What needs to be done:
The range to reproduce runs from the line containing "[718,535,766,565] 1874 ->" through the last line of the listing below; give exactly those lines and no others.

******

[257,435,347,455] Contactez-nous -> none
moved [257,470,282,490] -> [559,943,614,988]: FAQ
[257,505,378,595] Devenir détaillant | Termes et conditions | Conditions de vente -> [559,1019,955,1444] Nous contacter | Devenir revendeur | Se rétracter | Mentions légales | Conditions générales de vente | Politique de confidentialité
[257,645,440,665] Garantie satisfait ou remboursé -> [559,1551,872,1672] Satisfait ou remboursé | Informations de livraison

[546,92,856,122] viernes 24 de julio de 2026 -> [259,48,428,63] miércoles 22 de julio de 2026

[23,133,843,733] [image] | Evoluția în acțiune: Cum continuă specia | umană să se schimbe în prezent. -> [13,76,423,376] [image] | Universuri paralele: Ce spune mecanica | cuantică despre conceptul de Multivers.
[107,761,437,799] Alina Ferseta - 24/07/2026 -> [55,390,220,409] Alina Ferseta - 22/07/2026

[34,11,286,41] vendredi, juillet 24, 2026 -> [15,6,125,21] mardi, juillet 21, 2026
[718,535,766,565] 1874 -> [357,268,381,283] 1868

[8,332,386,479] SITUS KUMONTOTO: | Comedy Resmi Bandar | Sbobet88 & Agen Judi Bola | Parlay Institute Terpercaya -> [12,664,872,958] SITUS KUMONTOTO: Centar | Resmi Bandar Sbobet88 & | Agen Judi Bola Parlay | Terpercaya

******

Exercise result:
[718,535,766,565] 1874 -> [357,268,381,283] 1868

[8,332,386,479] SITUS KUMONTOTO: | Comedy Resmi Bandar | Sbobet88 & Agen Judi Bola | Parlay Institute Terpercaya -> [12,664,872,958] SITUS KUMONTOTO: Centar | Resmi Bandar Sbobet88 & | Agen Judi Bola Parlay | Terpercaya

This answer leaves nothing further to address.